In April, Reddit announced that Horizon Media, PMG and Wpromote had joined its independent agency program that provides partners with ad incentives, measurement tools, early access to ad product tests and support from Reddit's in-house creative agency KarmaLab, which are otherwise reserved for clients at the holding company level. Tinuiti also re-upped its partnership this year.

Wpromote currently spends less than 5% of its total media budget on Reddit, and plans to up that to 6% this year, D'Altorio said. Last year, it had a roughly $600 million media budget.

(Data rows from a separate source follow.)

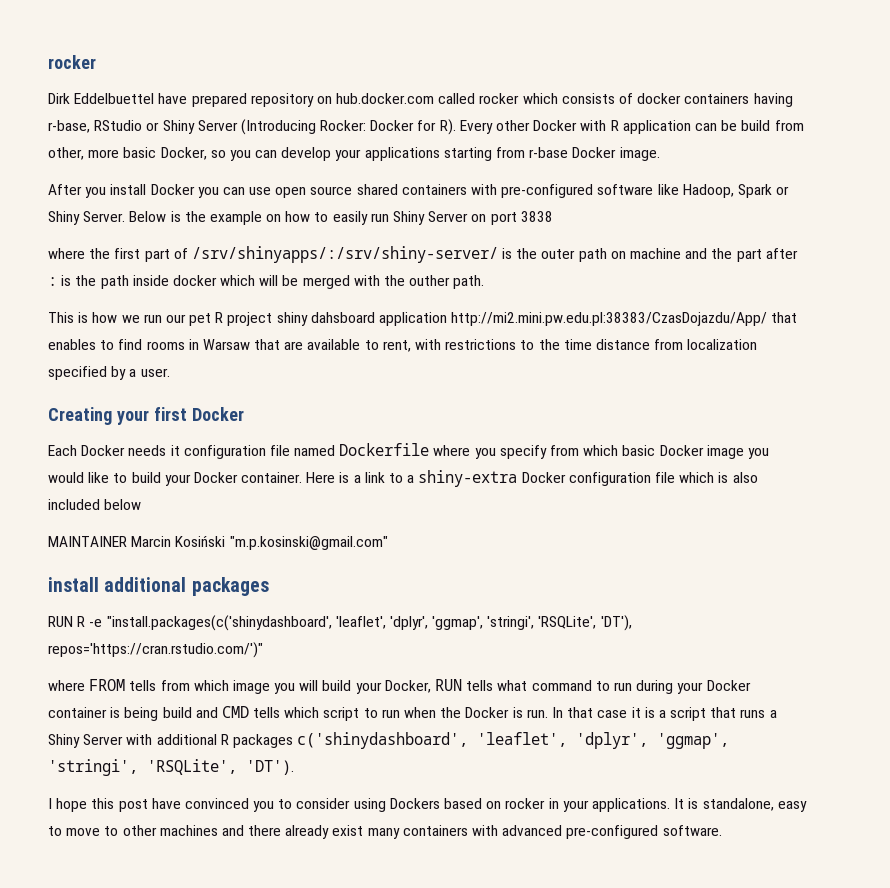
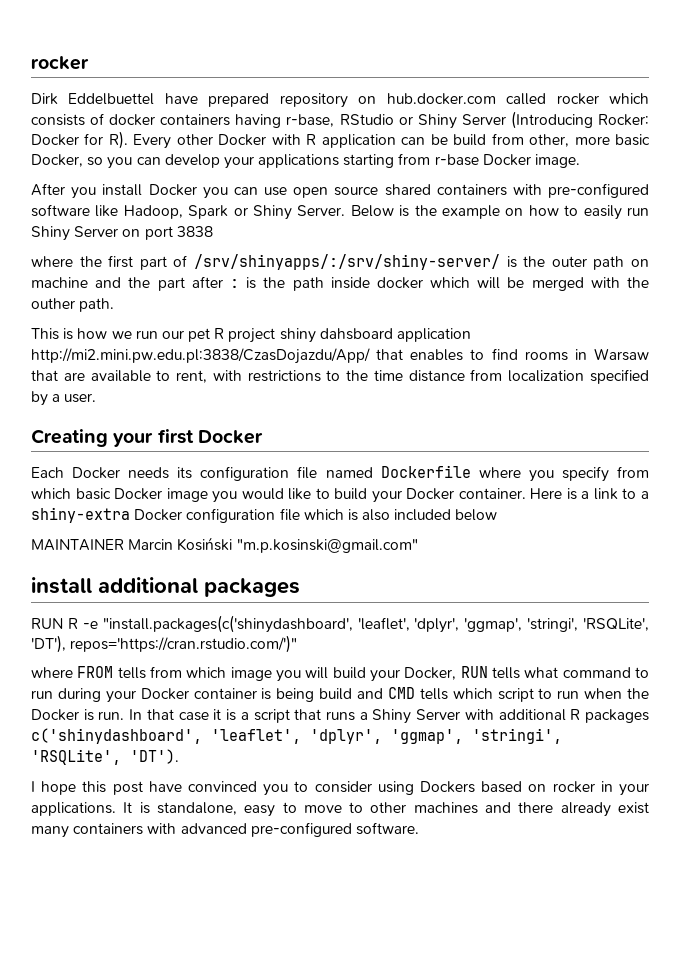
- This is how we run our pet R project shiny dahsboard application http://mi2.mini.pw.edu.pl:38383/CzasDojazdu/App/ that enables to find rooms in Warsaw that are available to rent, with restrictions to the time distance from localization specified by a user.
+ This is how we run our pet R project shiny dahsboard application http://mi2.mini.pw.edu.pl:3838/CzasDojazdu/App/ that enables to find rooms in Warsaw that are available to rent, with restrictions to the time distance from localization specified by a user.
- Each Docker needs it configuration file named Dockerfile where you specify from which basic Docker image you would like to build your Docker container.
+ Each Docker needs its configuration file named Dockerfile where you specify from which basic Docker image you would like to build your Docker container.

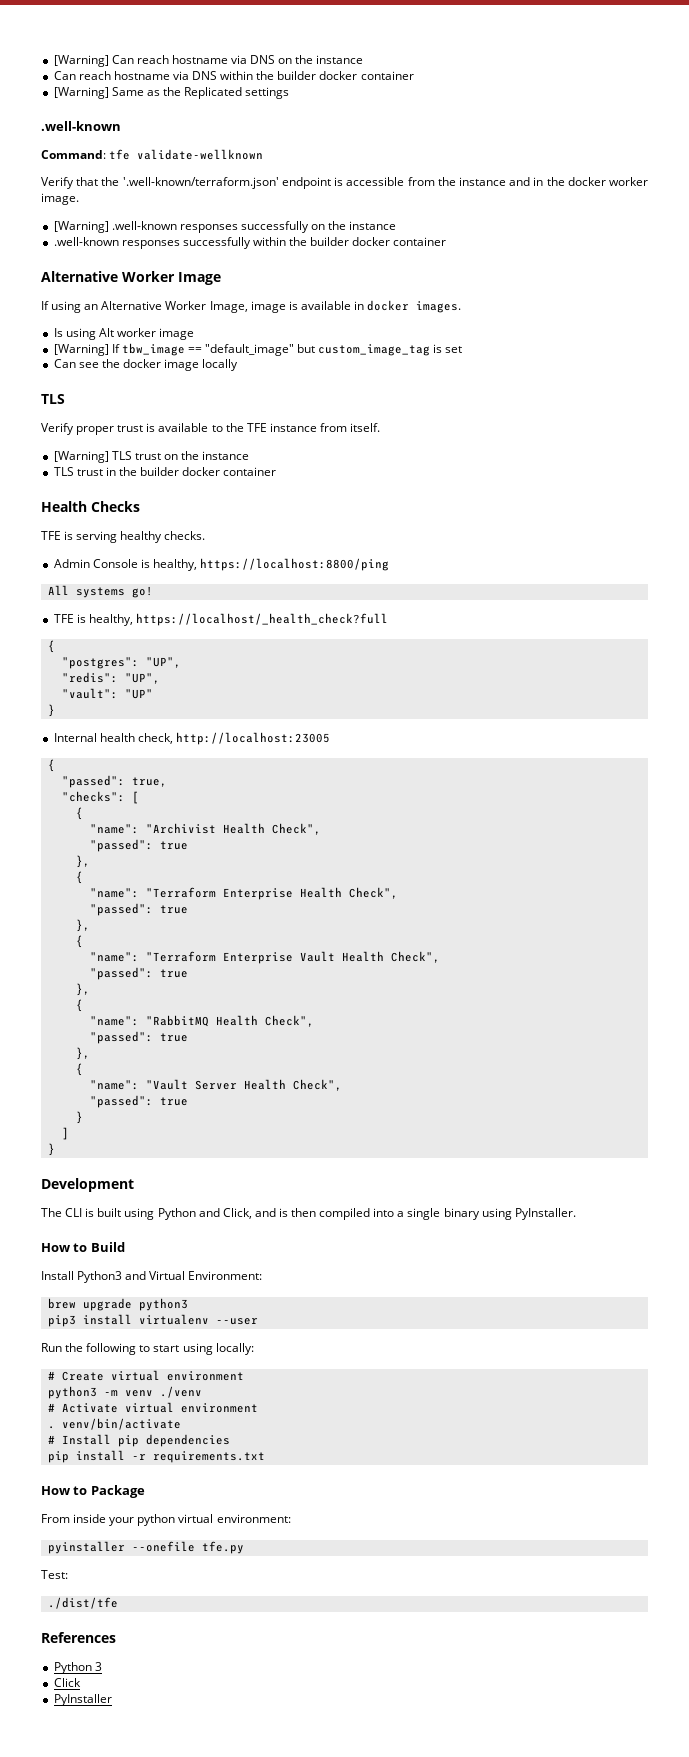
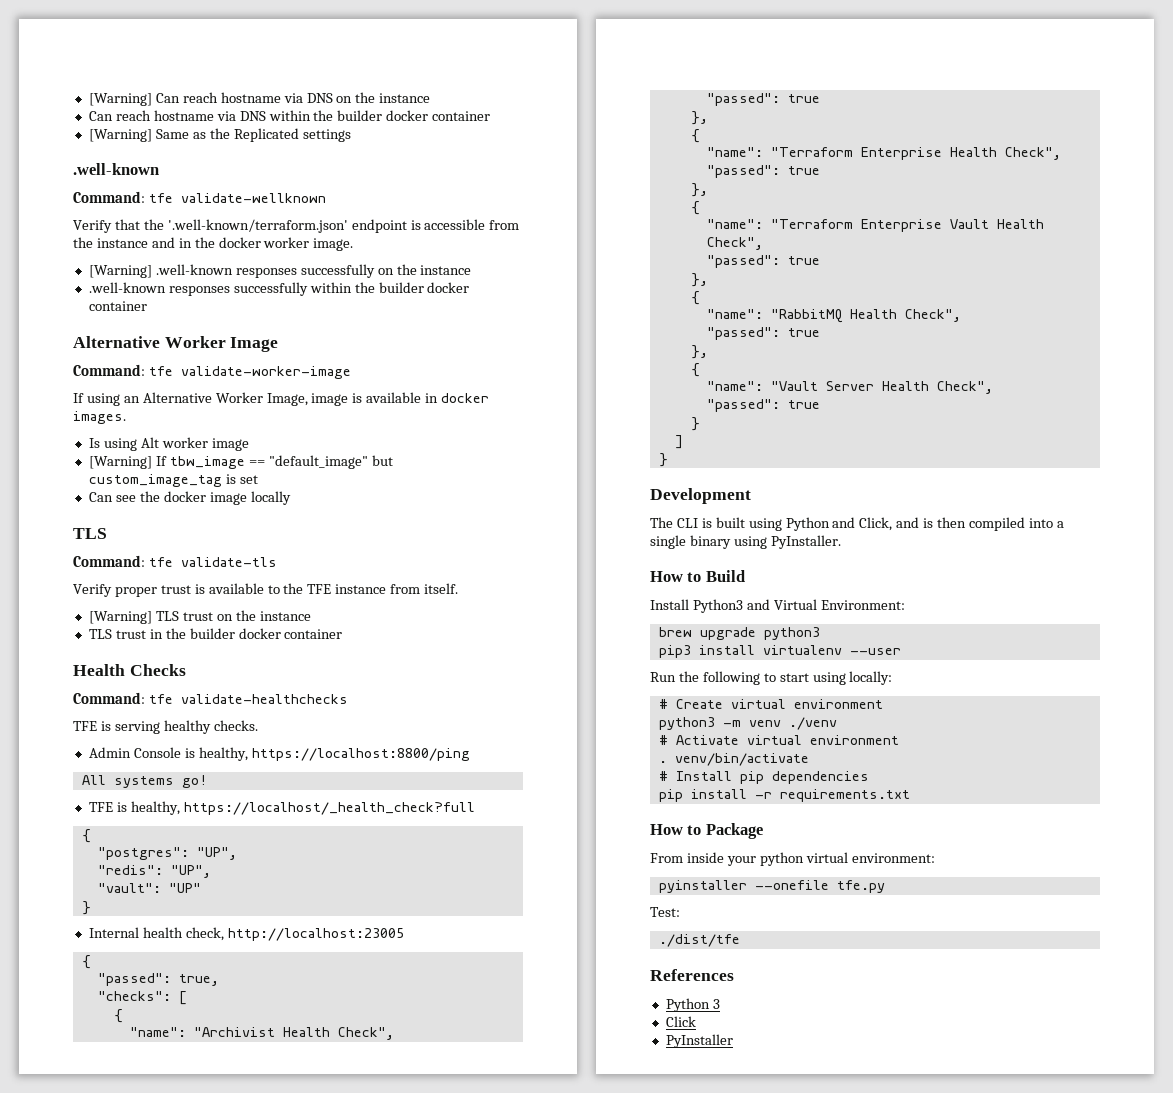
+ Command: tfe validate-worker-image
+ Command: tfe validate-tls
+ Command: tfe validate-healthchecks

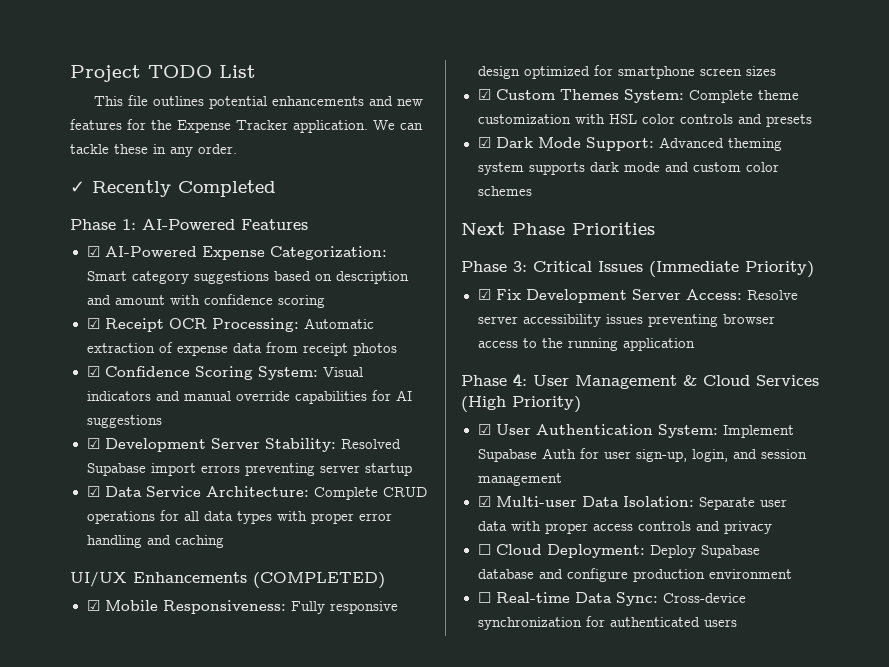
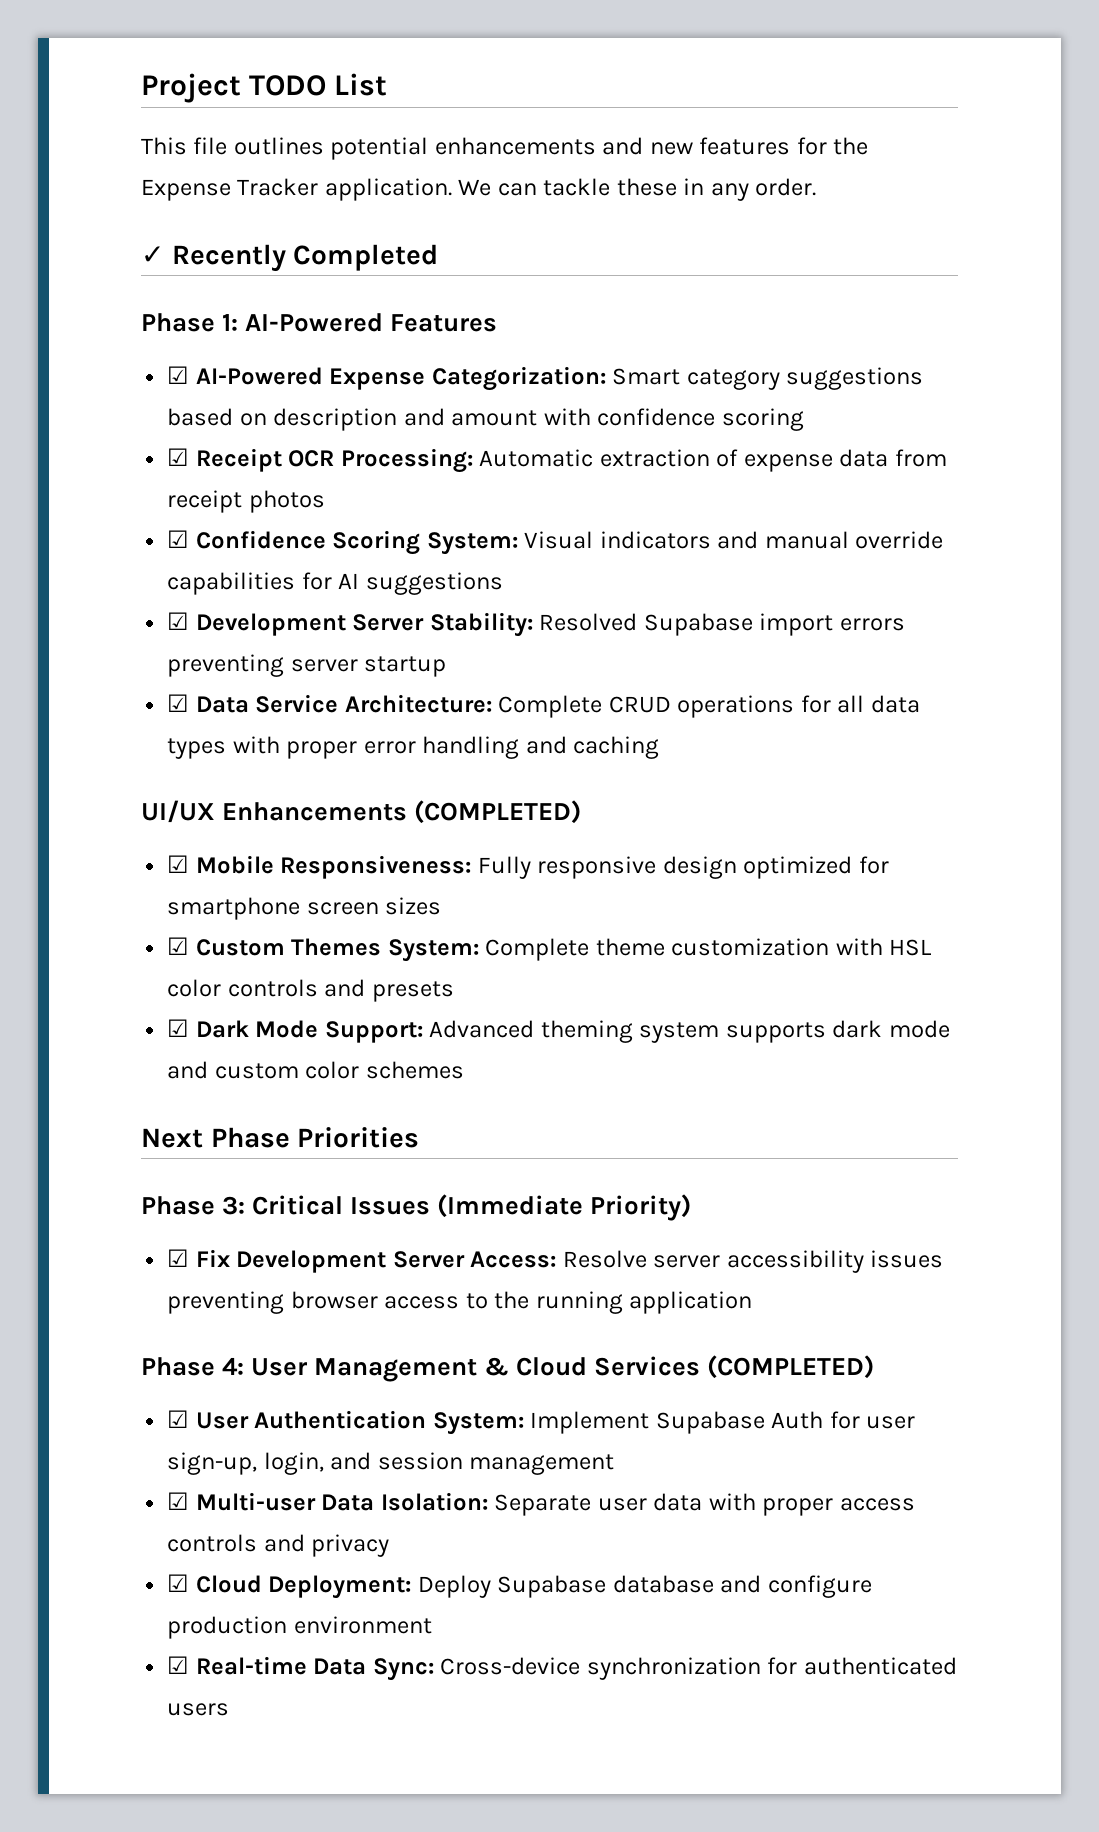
- Phase 4: User Management & Cloud Services (High Priority)
+ Phase 4: User Management & Cloud Services (COMPLETED)
- ☐ Cloud Deployment: Deploy Supabase database and configure production environment
+ ☑ Cloud Deployment: Deploy Supabase database and configure production environment
- ☐ Real-time Data Sync: Cross-device synchronization for authenticated users
+ ☑ Real-time Data Sync: Cross-device synchronization for authenticated users

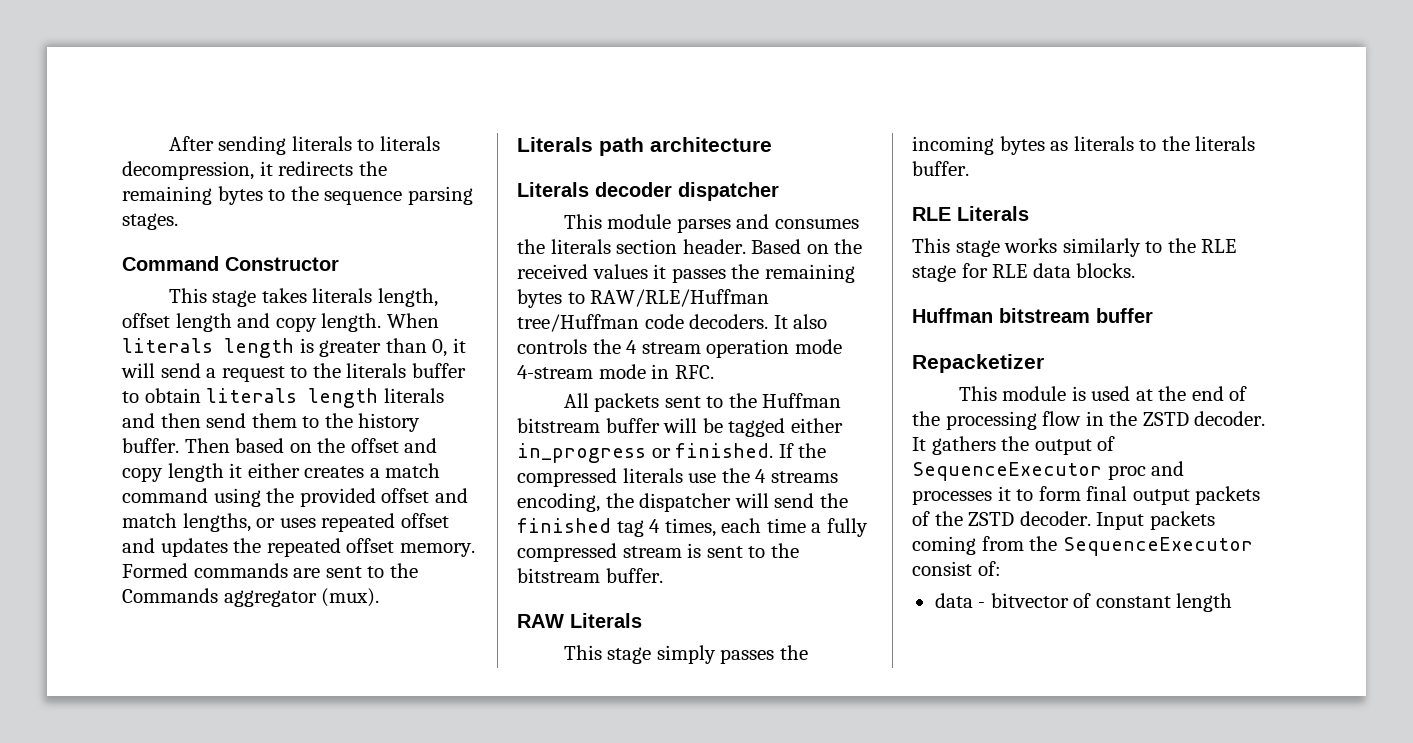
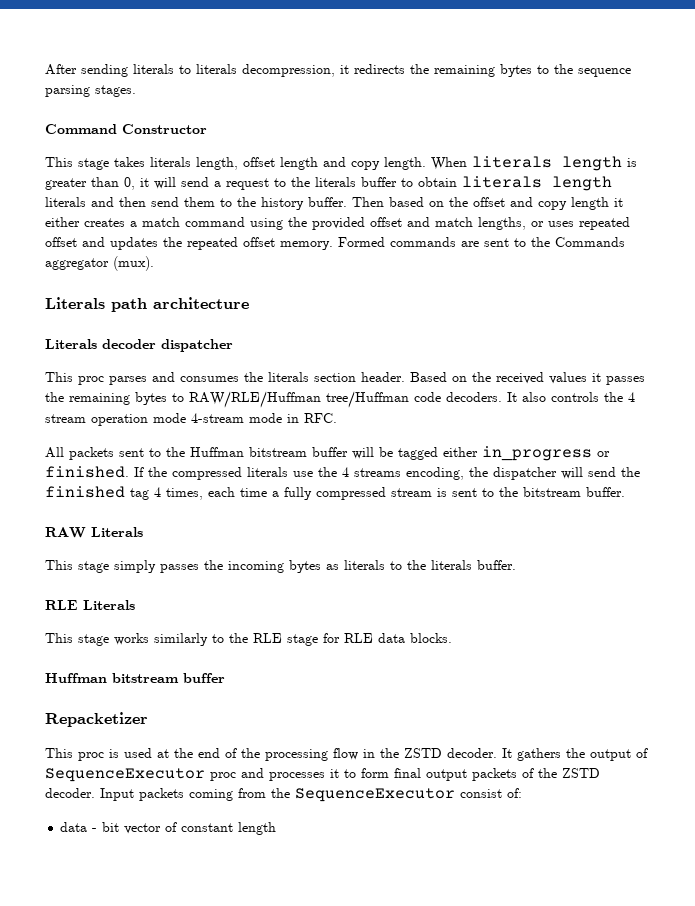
- This module parses and consumes the literals section header.
+ This proc parses and consumes the literals section header.
- This module is used at the end of the processing flow in the ZSTD decoder.
+ This proc is used at the end of the processing flow in the ZSTD decoder.
- data - bitvector of constant length
+ data - bit vector of constant length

“We would consider Reddit to be an emerging platform,” he said. “We’re seeing a tremendous amount of interest on the paid side for brands wanting to understand what advertising on Reddit looks like…while it’s admittedly the smallest portion of our total media under management, it is one of the fastest growing.”

That interest stems from the ability to tailor ads to specific niches within communities, he added.

Wpromote said it will continue to monitor Reddit for the value it provides to clients’ media mix while balancing its brand safety risk.

“This is an instance where the community of Reddit has a lot of power because the community is the platform,” D’Altorio said. “This is why we’ve invested in partners with these platforms because they’re part of the ecosystem and it’s our responsibility to have perspective and guide across the ecosystem.”